----- Recorded data
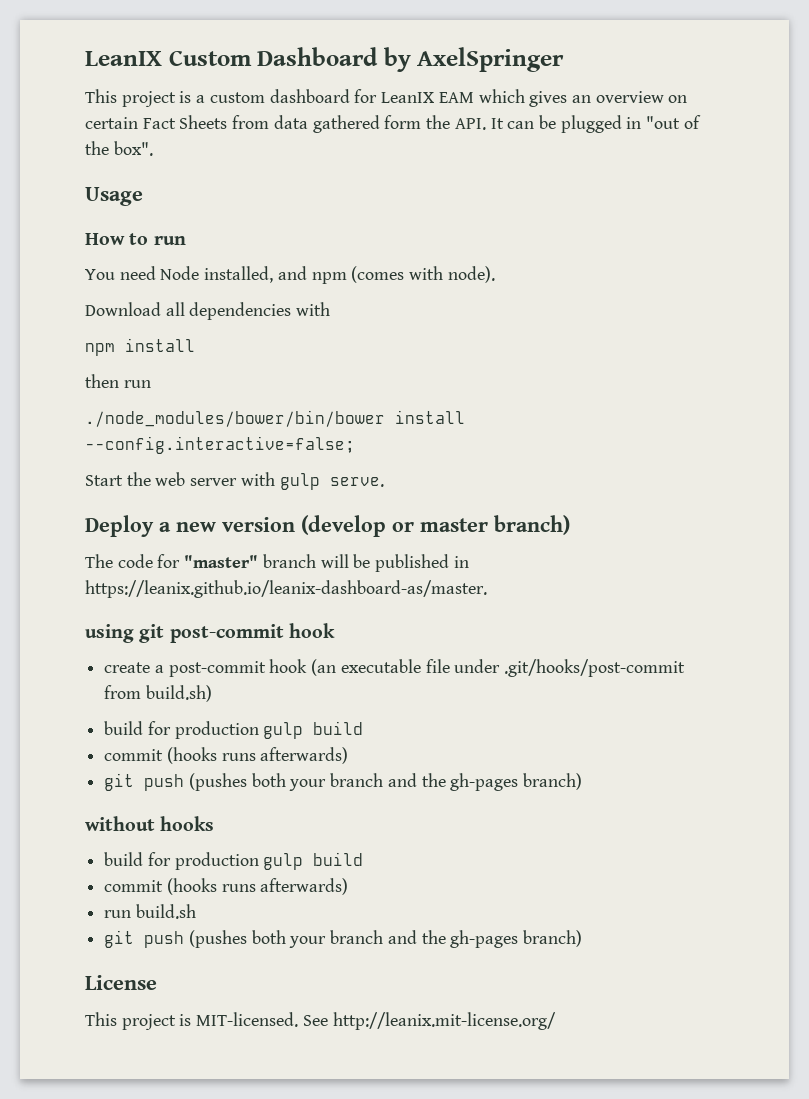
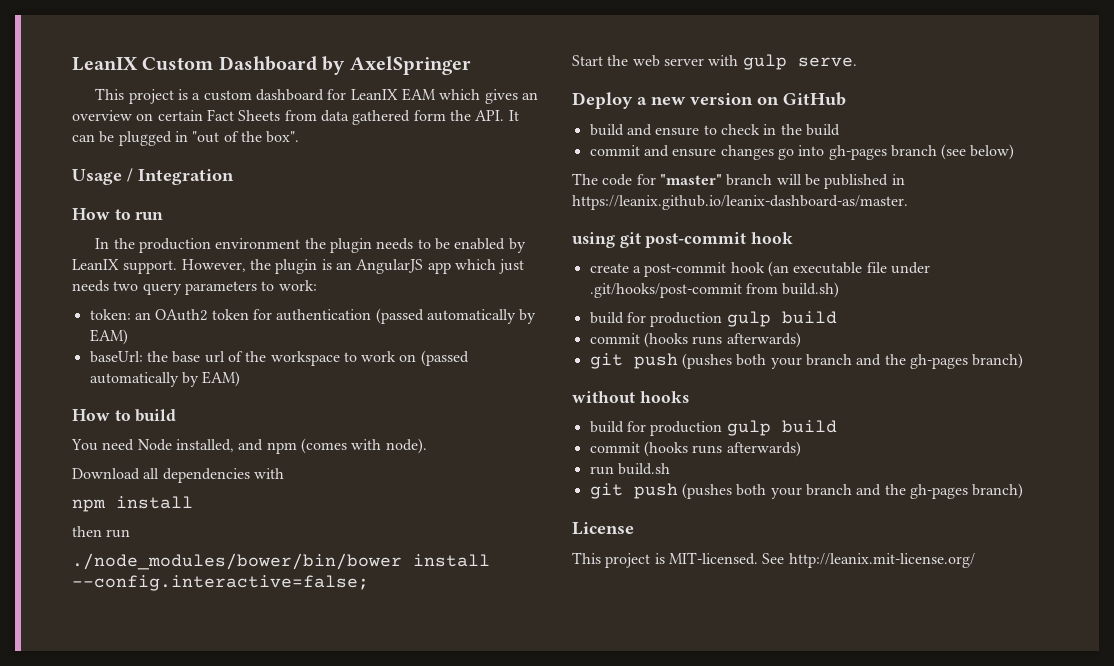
(143, 196) none -> [127,168,234,185] / Integration
(186, 240) none -> [95,238,526,253] [72,259,525,274] [72,280,317,295] [89,308,537,324] [89,329,128,345] [89,350,469,366] [89,371,241,387] [72,409,177,422] // In the production environment the plugin needs to be enabled by LeanIX support. However, the plugin is an AngularJS app which just needs two query parameters to work: // token: an OAuth2 token for authentication (passed automatically by EAM) // baseUrl: the base url of the workspace to work on (passed automatically by EAM) // How to build
[301,515,570,537] (develop or master branch) -> [757,92,846,106] [589,124,840,136] [589,144,1015,160] on GitHub // build and ensure to check in the build // commit and ensure changes go into gh-pages branch (see below)

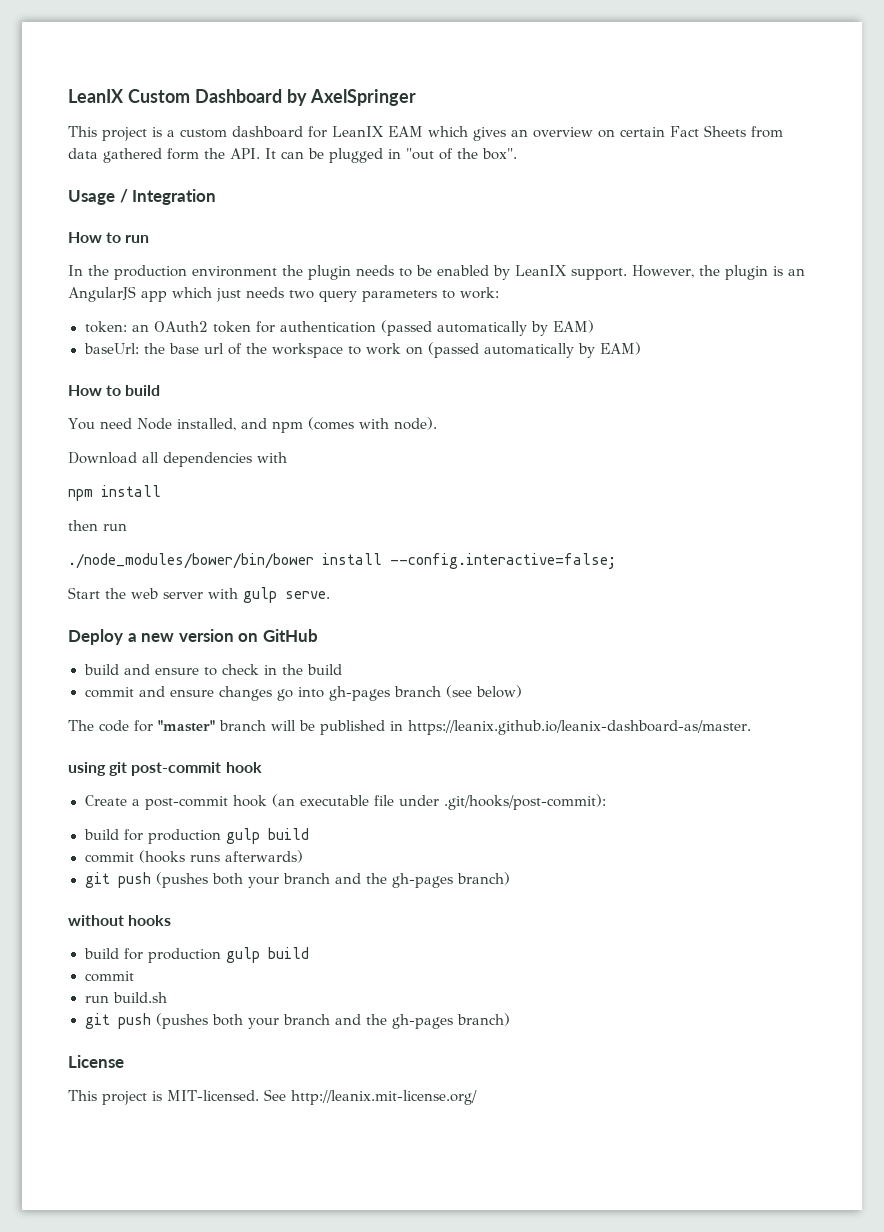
[589,263,629,273] create -> [84,795,127,806] Create
[589,282,840,298] .git/hooks/post-commit from build.sh) -> [443,794,606,810] .git/hooks/post-commit):
[643,441,801,457] (hooks runs afterwards) -> (134, 976) none

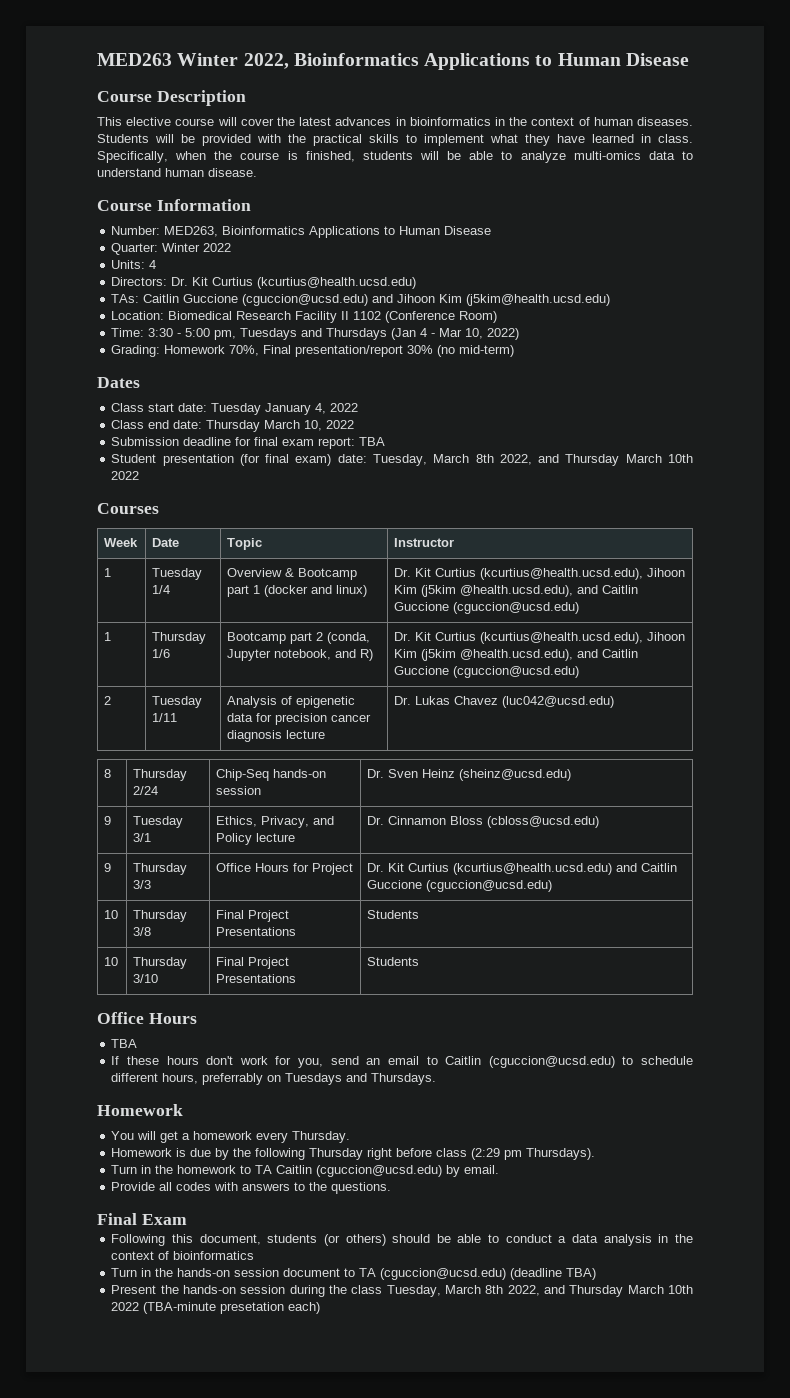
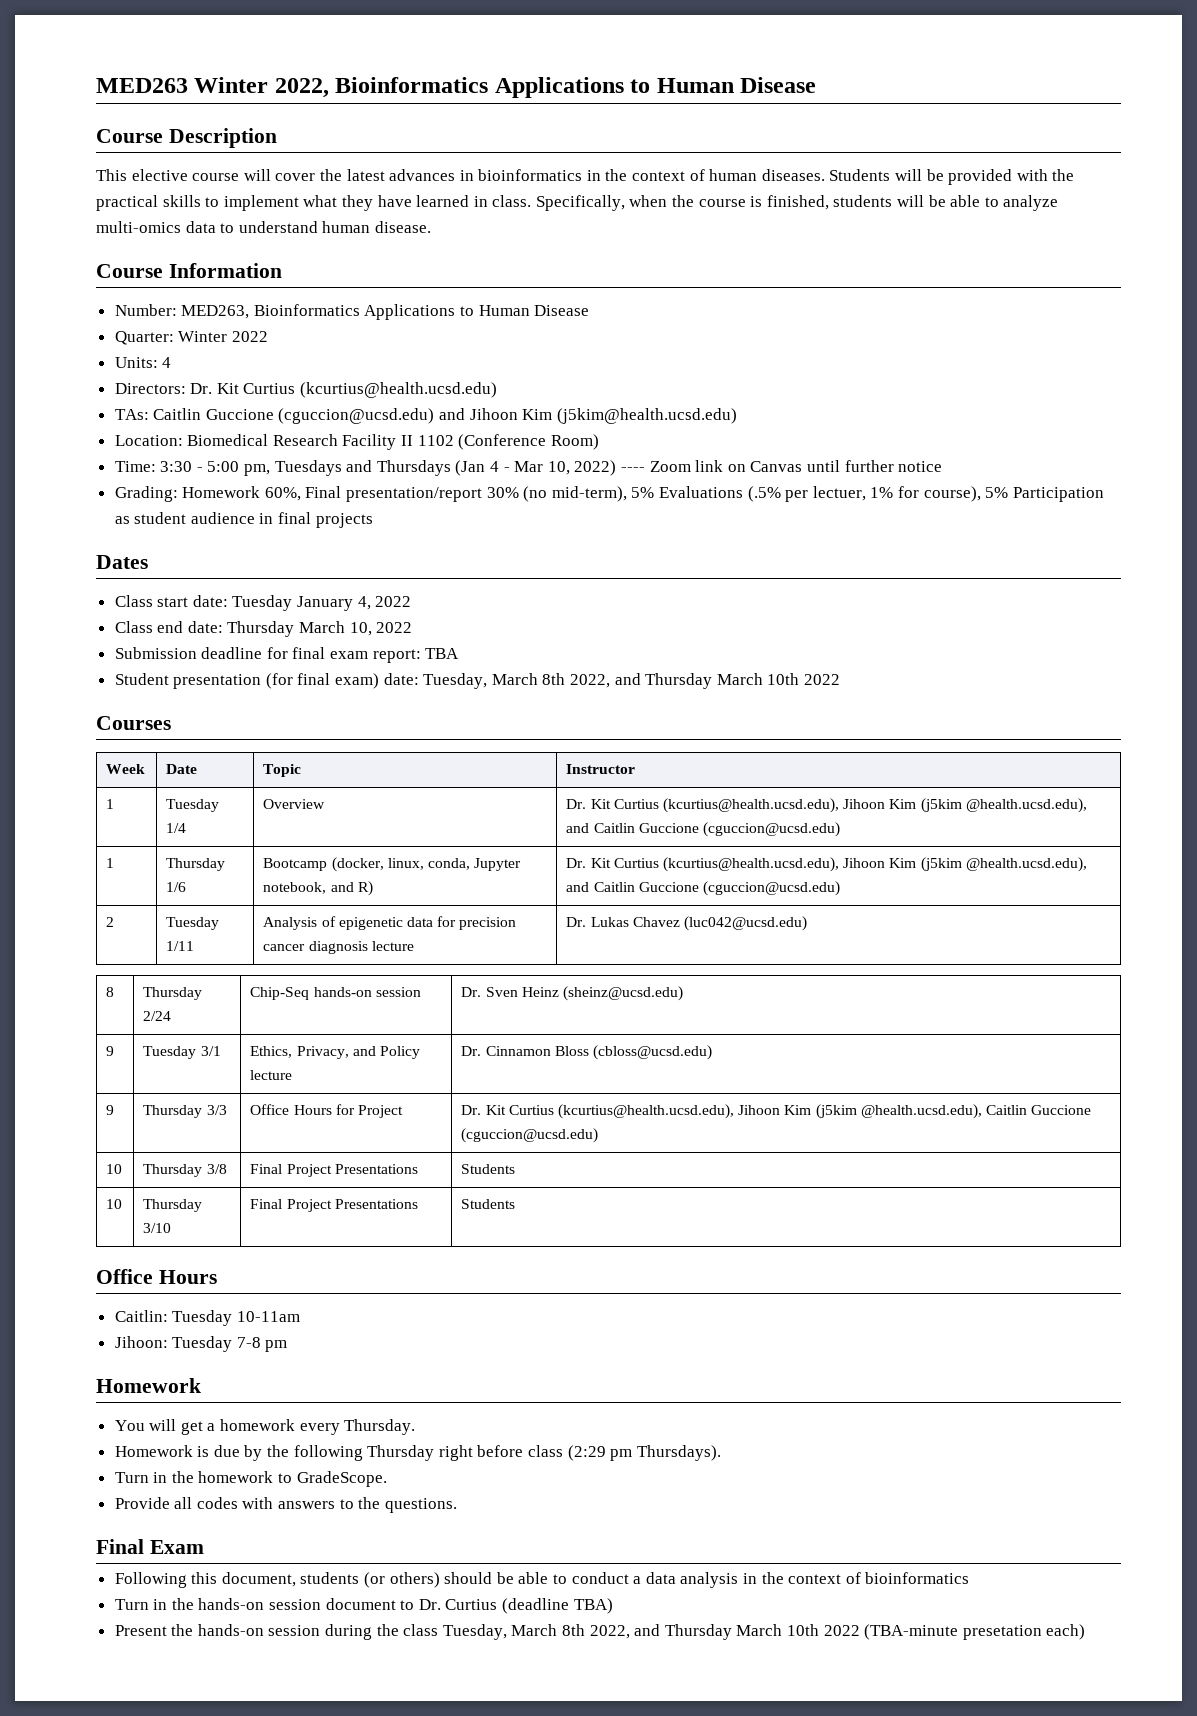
(520, 334) none -> [620,460,943,472] ---- Zoom link on Canvas until further notice
[229,345,260,356] 70%, -> [264,487,301,501] 60%,
[459,345,515,357] mid-term) -> [551,486,1104,502] [114,512,373,528] mid-term), 5% Evaluations (.5% per lectuer, 1% for course), 5% Participation as student audience in final projects
[285,568,358,580] [227,585,368,597] & Bootcamp part 1 (docker and linux) -> (326, 804) none
[290,632,371,644] part 2 (conda, -> [331,857,470,872] (docker, linux, conda,
[453,863,638,875] (kcurtius@health.ucsd.edu) and -> [557,1104,982,1119] (kcurtius@health.ucsd.edu), Jihoon Kim (j5kim @health.ucsd.edu),
[111,1039,138,1048] [111,1056,693,1068] [111,1073,437,1085] TBA // If these hours don't work for you, send an email to Caitlin (cguccion@ucsd.edu) to schedule different hours, preferrably on Tuesdays and Thursdays. -> [114,1310,300,1326] [114,1336,288,1352] Caitlin: Tuesday 10-11am // Jihoon: Tuesday 7-8 pm
[255,1165,500,1177] TA Caitlin (cguccion@ucsd.edu) by email. -> [296,1471,387,1487] GradeScope.
[359,1268,507,1280] TA (cguccion@ucsd.edu) -> [418,1599,498,1610] Dr. Curtius

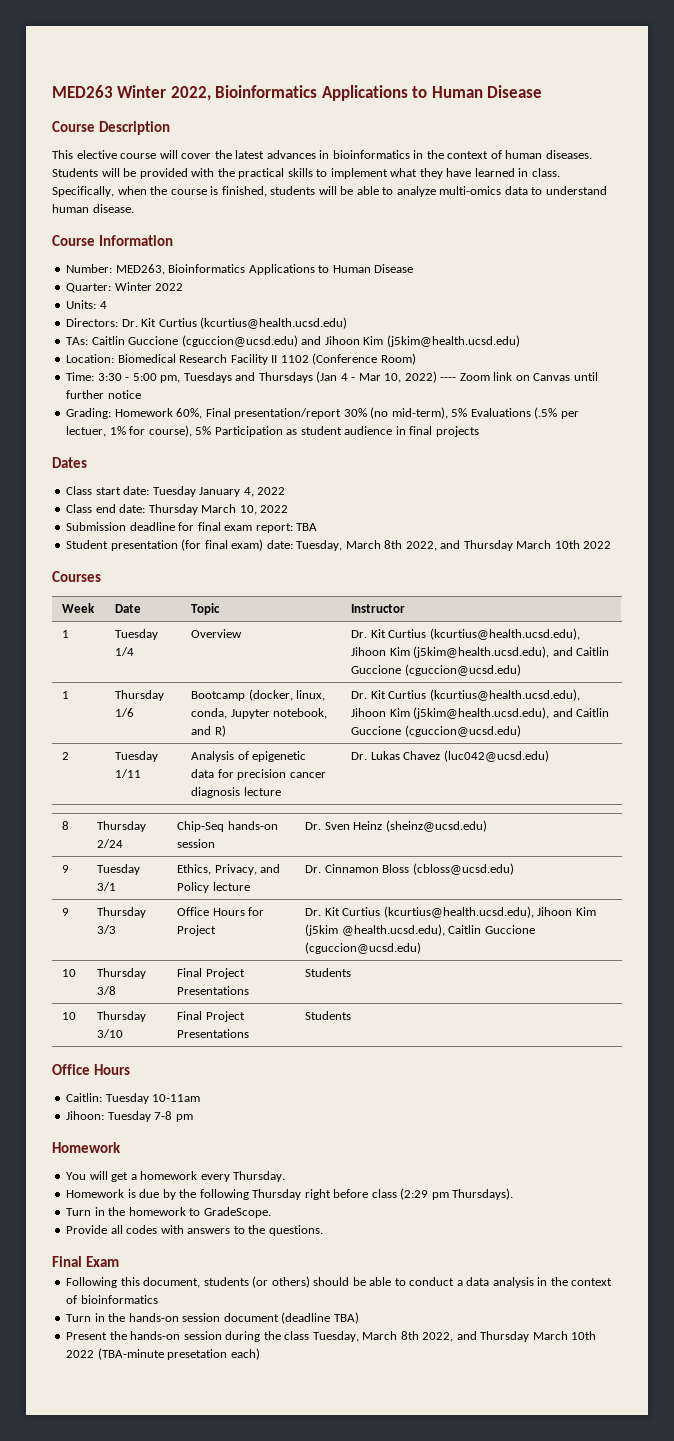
[920,798,1087,813] (j5kim @health.ucsd.edu), -> [413,646,550,658] (j5kim@health.ucsd.edu),
[920,857,1087,872] (j5kim @health.ucsd.edu), -> [413,707,550,719] (j5kim@health.ucsd.edu),
[400,1599,498,1610] to Dr. Curtius -> (279, 1317) none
----------
◆ Aim of the task:
Leave the pictures out and restate exactly the lines from the one that has "[359,1268,507,1280] TA (cguccion@ucsd.edu)" through the final line of the entries above, both ends included.

◆ Solution:
[359,1268,507,1280] TA (cguccion@ucsd.edu) -> [418,1599,498,1610] Dr. Curtius

[920,798,1087,813] (j5kim @health.ucsd.edu), -> [413,646,550,658] (j5kim@health.ucsd.edu),
[920,857,1087,872] (j5kim @health.ucsd.edu), -> [413,707,550,719] (j5kim@health.ucsd.edu),
[400,1599,498,1610] to Dr. Curtius -> (279, 1317) none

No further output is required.